Now, you may wonder why would they allow the same business name twice.

Actually, they didn't.

I've been getting materials there for just over 30 years, - - but the name of my business is 20 years old (registered in '89). I'm still on their computer in my personal name, same way it's been for all these years.

Other local vendors all have me in their computers under my business name. 

The salesman knows me under both names and often forgets I'm in there under my personal name (even though he's actually the same one who put me in there approximately 30 years ago). 

Most of the salesmen, including him, just refer to me as T.R., - - so it's fairly common to make that mistake.

The salesman was pretty shocked himself, - - and upon looking further into the records, - - he said the guy's only been doing transactions for the last month or so, - - and it was all with their newest salesguy.
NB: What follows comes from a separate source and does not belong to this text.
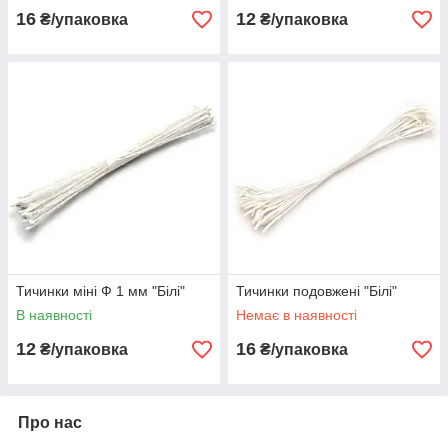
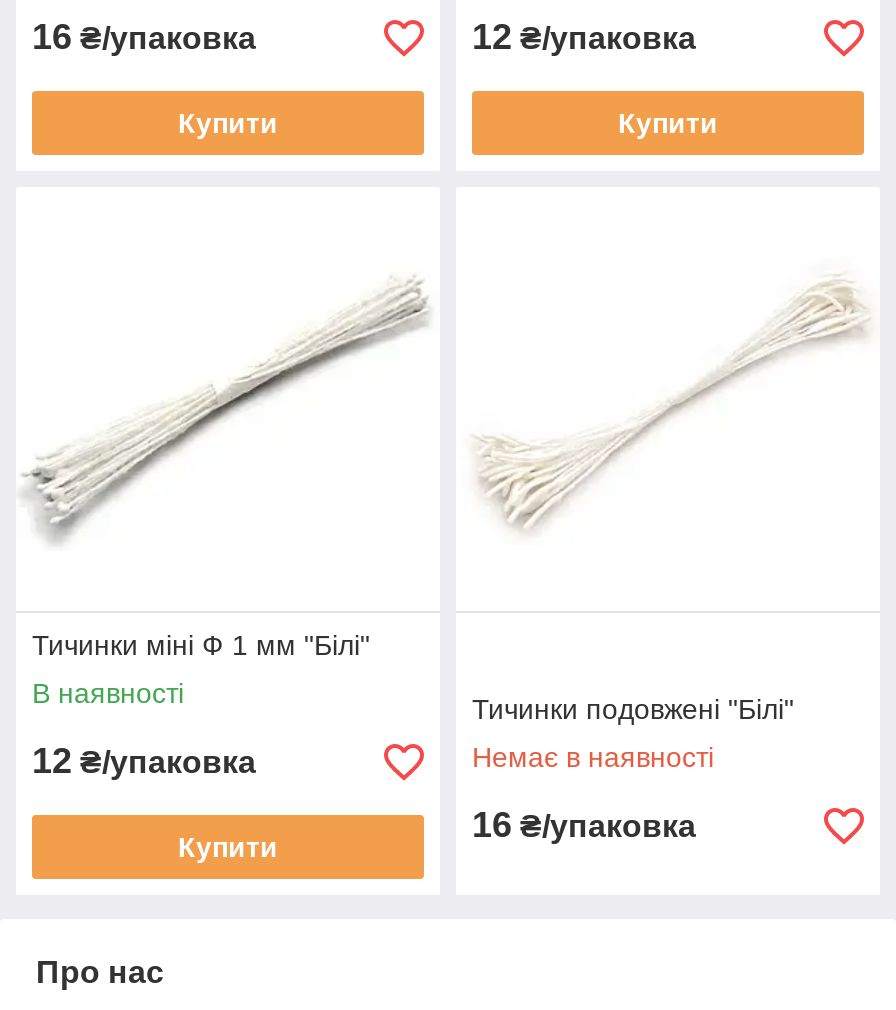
+ Купити

+ Купити

+ Купити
Anyway, - - I got the guy's address and phone number off him, - - picked up my materials, - - and then drove right to his house.

Work truck (somewhat raggedy) with cap out front loaded with ladders and siding brake, - - no signs or name on truck, no commercial plates.

No answer at door, - - I left my card.

I went back later (about 7:00 tonight), - - and his (wife and daughter??) were on the front porch.

I told her I wanted to talk to the guy working under the name T R Construction, - - she acted a little nervous (I had driven up in my lettered truck) and went in to get him.

She comes back out saying he's asleep rolleyes but why don't I leave a card. I told her I already left one on your front door and one of you obviously must have gotten it.

Told her the name T R Construction has been registered for 20 years and he is not allowed to use it, - - and he has until Wednesday to shut down any and all accounts he has opened with any vendors. (I didn't mention which vendor alerted me).

Anyway, - - she says she'll have him call me, - - and I told her I'd be back either way.

One of the local paint stores had alerted me several days ago there was someone using my business name, also, - - but they were afraid (nervous, whatever) to give out any info on the guy.

Anyway, - - I've got a pretty busy weekend coming, - - but will find time to give him a visit.

Anyone had something like this before, or have any insight to add??



P.S. I should mention, - - I don't accept store credit anywhere, - - I pay for my materials as I get them, - - so it's not like the guy could charge anything in my name.

I only read one of the two local newspapers, - - I'll be checking the other tomorrow to see if he's advertising in the service directory under my name (which I doubt, though, - - he seems completely illegit).


----------



## BuiltByMAC (Mar 11, 2006)

hey, midnight home improvements would wear a guy out! no wonder he's sleeping at 7! could be how he got his gear.

Hopefully, you'll get this straightened out w/ a minimum of headache... good luck.

Mac


----------



## Tom R (Jun 1, 2004)

Thanks, Mac, yeah, I don't doubt it, - - oh, and I forgot to mention, - - the house is a two-story, two-family, - - and the names on the front porch mailbox said Gervasio, and Morrisey.

I'm not sure where anyone's getting a 'T R' . . .


----------



## Celtic (May 23, 2007)

It's possible that that while the names of the 2 companies SOUND the same they do not LOOK the same...ie,
My company name is the same as another's....or so it sounds...however, they are actually written slightly different.
This makes a world of difference...

Tom...are you in NJ?


----------



## Tom R (Jun 1, 2004)

And Leo thought he had problems with a cross-country stolen picture . . . :laughing:


----------



## Tom R (Jun 1, 2004)

Celtic said:


> It's possible that that while the names of the 2 companies SOUND the same they do not LOOK the same...ie,
> My company name is the same as another's....or so it sounds...however, they are actually written slightly different.
> This makes a world of difference...
> 
> Tom...are you in NJ?


Yeah, Celt, I'm in Bordentown, right next to Trenton and Hamilton.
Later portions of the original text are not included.